> YOUR ASSIGNMENT: Omit any picture, and return the remaining data exactly as written.

··· GIVEN DATA

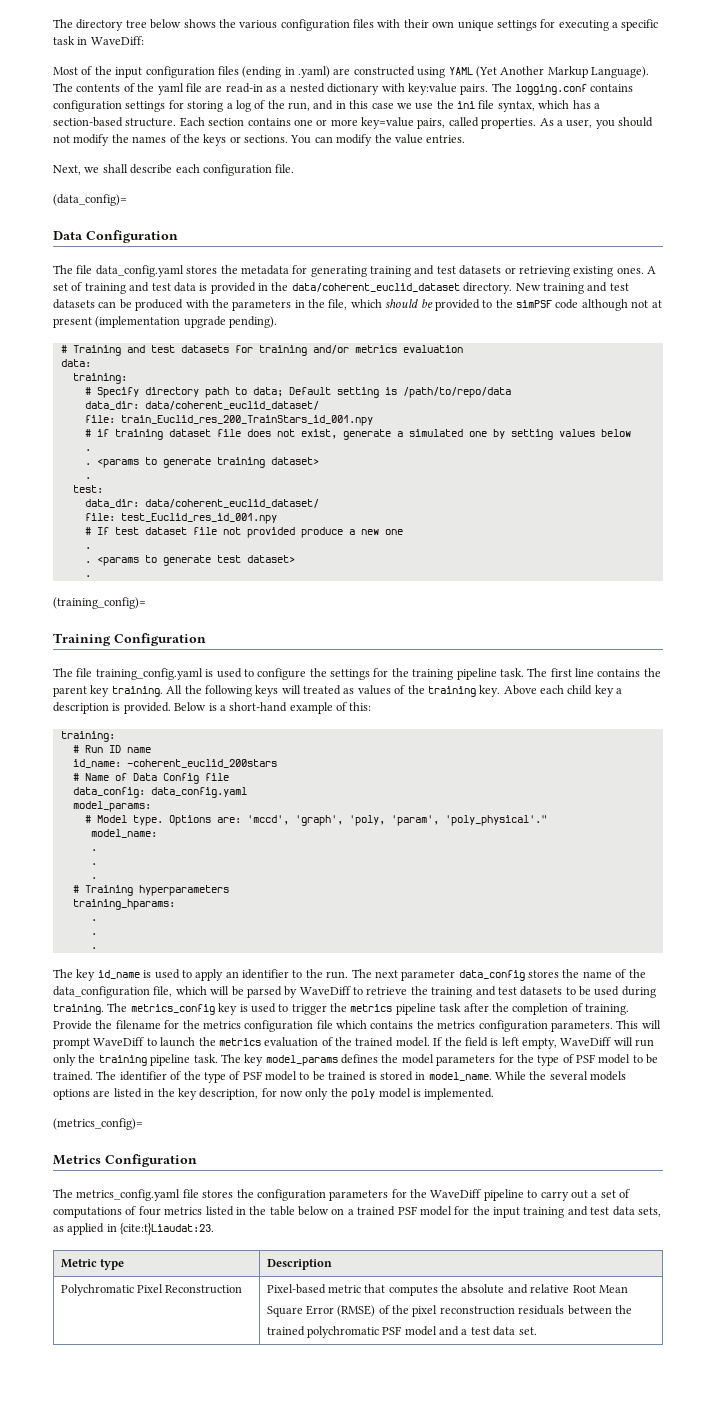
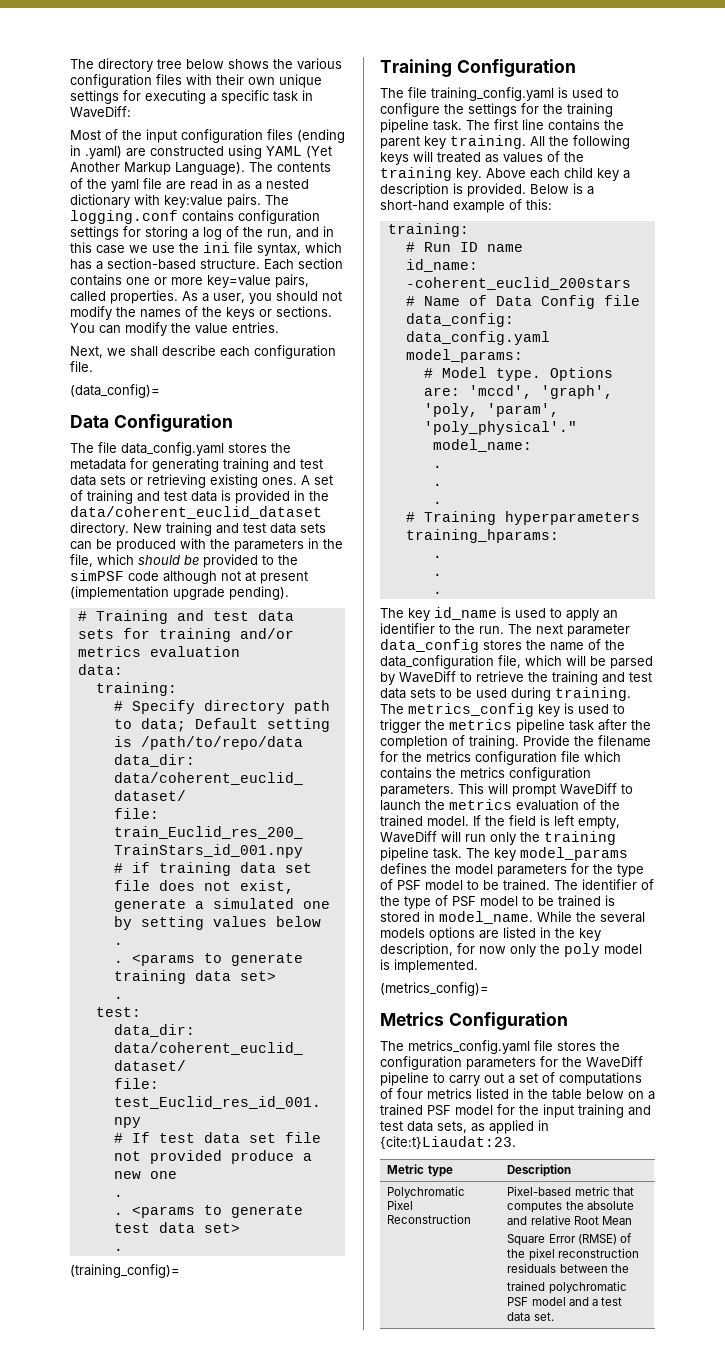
- The contents of the yaml file are read-in as a nested dictionary with key:value pairs.
+ The contents of the yaml file are read in as a nested dictionary with key:value pairs.
- The file data_config.yaml stores the metadata for generating training and test datasets or retrieving existing ones.
+ The file data_config.yaml stores the metadata for generating training and test data sets or retrieving existing ones.
- New training and test datasets can be produced with the parameters in the file, which should be provided to the simPSF code although not at present (implementation upgrade pending).
+ New training and test data sets can be produced with the parameters in the file, which should be provided to the simPSF code although not at present (implementation upgrade pending).
- # Training and test datasets for training and/or metrics evaluation
+ # Training and test data sets for training and/or metrics evaluation
- # if training dataset file does not exist, generate a simulated one by setting values below
+ # if training data set file does not exist, generate a simulated one by setting values below
- <params to generate training dataset>
+ <params to generate training data set>
- # If test dataset file not provided produce a new one
+ # If test data set file not provided produce a new one
- <params to generate test dataset>
+ <params to generate test data set>
- The next parameter data_config stores the name of the data_configuration file, which will be parsed by WaveDiff to retrieve the training and test datasets to be used during training.
+ The next parameter data_config stores the name of the data_configuration file, which will be parsed by WaveDiff to retrieve the training and test data sets to be used during training.

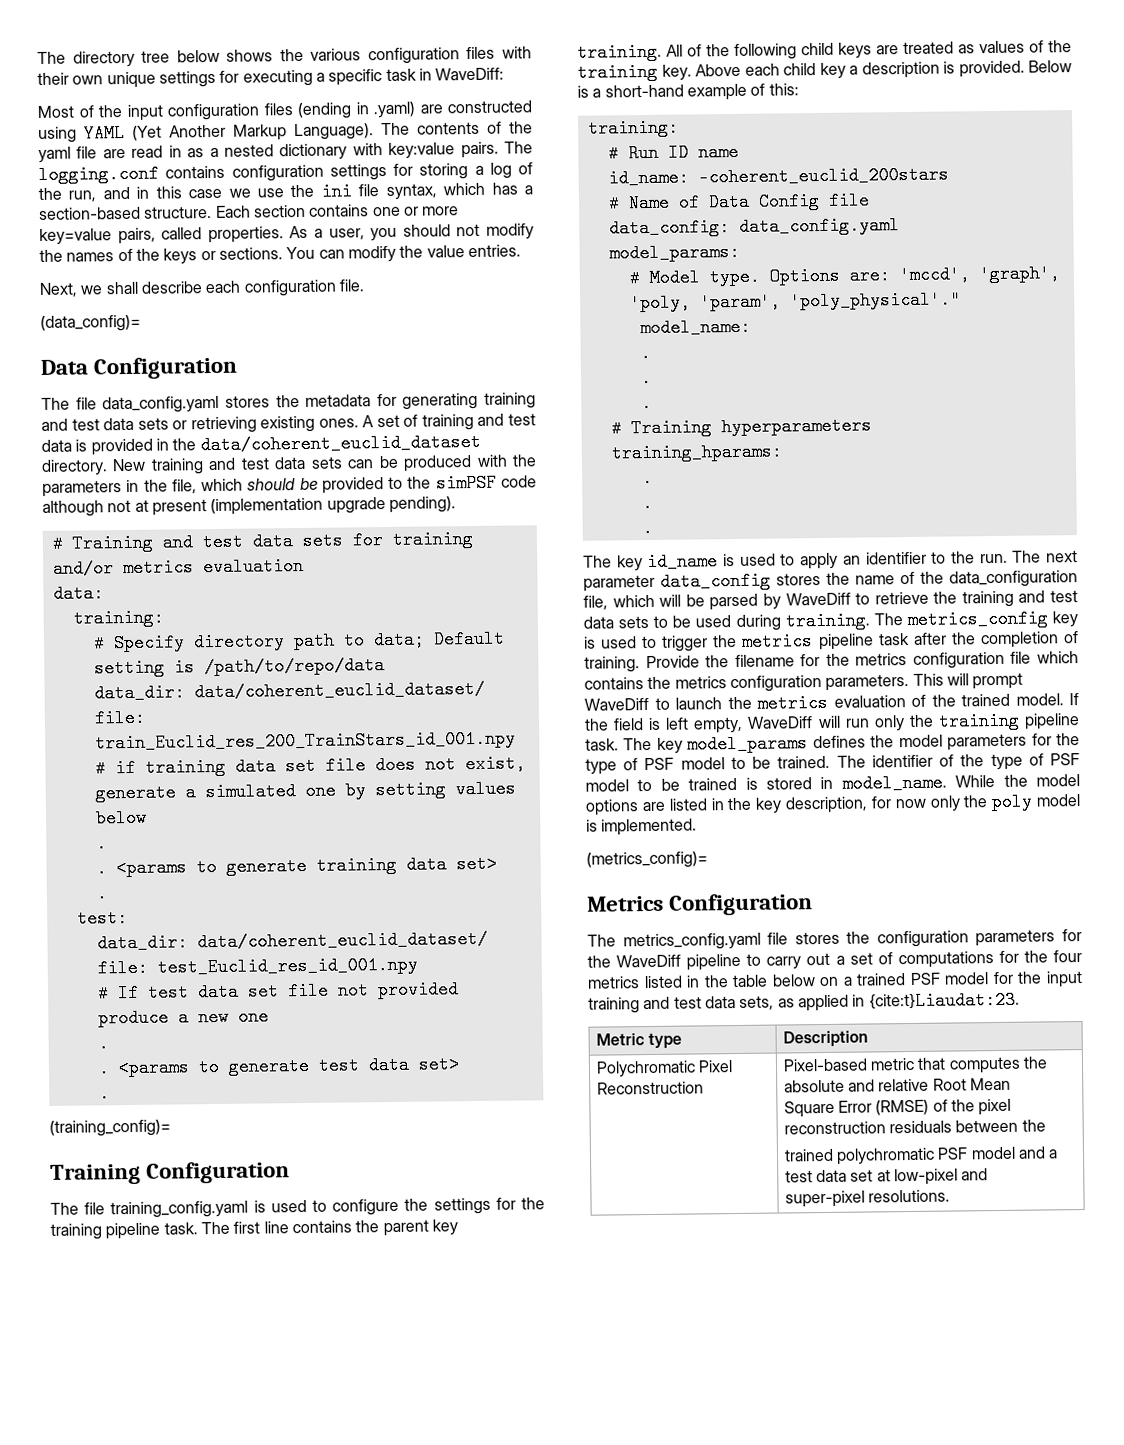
- All the following keys will treated as values of the training key.
+ All of the following child keys are treated as values of the training key.
- While the several models options are listed in the key description, for now only the poly model is implemented.
+ While the model options are listed in the key description, for now only the poly model is implemented.
- The metrics_config.yaml file stores the configuration parameters for the WaveDiff pipeline to carry out a set of computations of four metrics listed in the table below on a trained PSF model for the input training and test data sets, as applied in {cite:t}Liaudat:23.
+ The metrics_config.yaml file stores the configuration parameters for the WaveDiff pipeline to carry out a set of computations for the four metrics listed in the table below on a trained PSF model for the input training and test data sets, as applied in {cite:t}Liaudat:23.
  Polychromatic Pixel Reconstruction | Pixel-based metric that computes the absolute and relative Root Mean
  Square Error (RMSE) of the pixel reconstruction residuals between the
- trained polychromatic PSF model and a test data set.
+ trained polychromatic PSF model and a test data set at low-pixel and
+ super-pixel resolutions.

······

> EXPECTED ANSWER:
- The contents of the yaml file are read-in as a nested dictionary with key:value pairs.
+ The contents of the yaml file are read in as a nested dictionary with key:value pairs.
- The file data_config.yaml stores the metadata for generating training and test datasets or retrieving existing ones.
+ The file data_config.yaml stores the metadata for generating training and test data sets or retrieving existing ones.
- New training and test datasets can be produced with the parameters in the file, which should be provided to the simPSF code although not at present (implementation upgrade pending).
+ New training and test data sets can be produced with the parameters in the file, which should be provided to the simPSF code although not at present (implementation upgrade pending).
- # Training and test datasets for training and/or metrics evaluation
+ # Training and test data sets for training and/or metrics evaluation
- # if training dataset file does not exist, generate a simulated one by setting values below
+ # if training data set file does not exist, generate a simulated one by setting values below
- <params to generate training dataset>
+ <params to generate training data set>
- # If test dataset file not provided produce a new one
+ # If test data set file not provided produce a new one
- <params to generate test dataset>
+ <params to generate test data set>
- The next parameter data_config stores the name of the data_configuration file, which will be parsed by WaveDiff to retrieve the training and test datasets to be used during training.
+ The next parameter data_config stores the name of the data_configuration file, which will be parsed by WaveDiff to retrieve the training and test data sets to be used during training.

- All the following keys will treated as values of the training key.
+ All of the following child keys are treated as values of the training key.
- While the several models options are listed in the key description, for now only the poly model is implemented.
+ While the model options are listed in the key description, for now only the poly model is implemented.
- The metrics_config.yaml file stores the configuration parameters for the WaveDiff pipeline to carry out a set of computations of four metrics listed in the table below on a trained PSF model for the input training and test data sets, as applied in {cite:t}Liaudat:23.
+ The metrics_config.yaml file stores the configuration parameters for the WaveDiff pipeline to carry out a set of computations for the four metrics listed in the table below on a trained PSF model for the input training and test data sets, as applied in {cite:t}Liaudat:23.
  Polychromatic Pixel Reconstruction | Pixel-based metric that computes the absolute and relative Root Mean
  Square Error (RMSE) of the pixel reconstruction residuals between the
- trained polychromatic PSF model and a test data set.
+ trained polychromatic PSF model and a test data set at low-pixel and
+ super-pixel resolutions.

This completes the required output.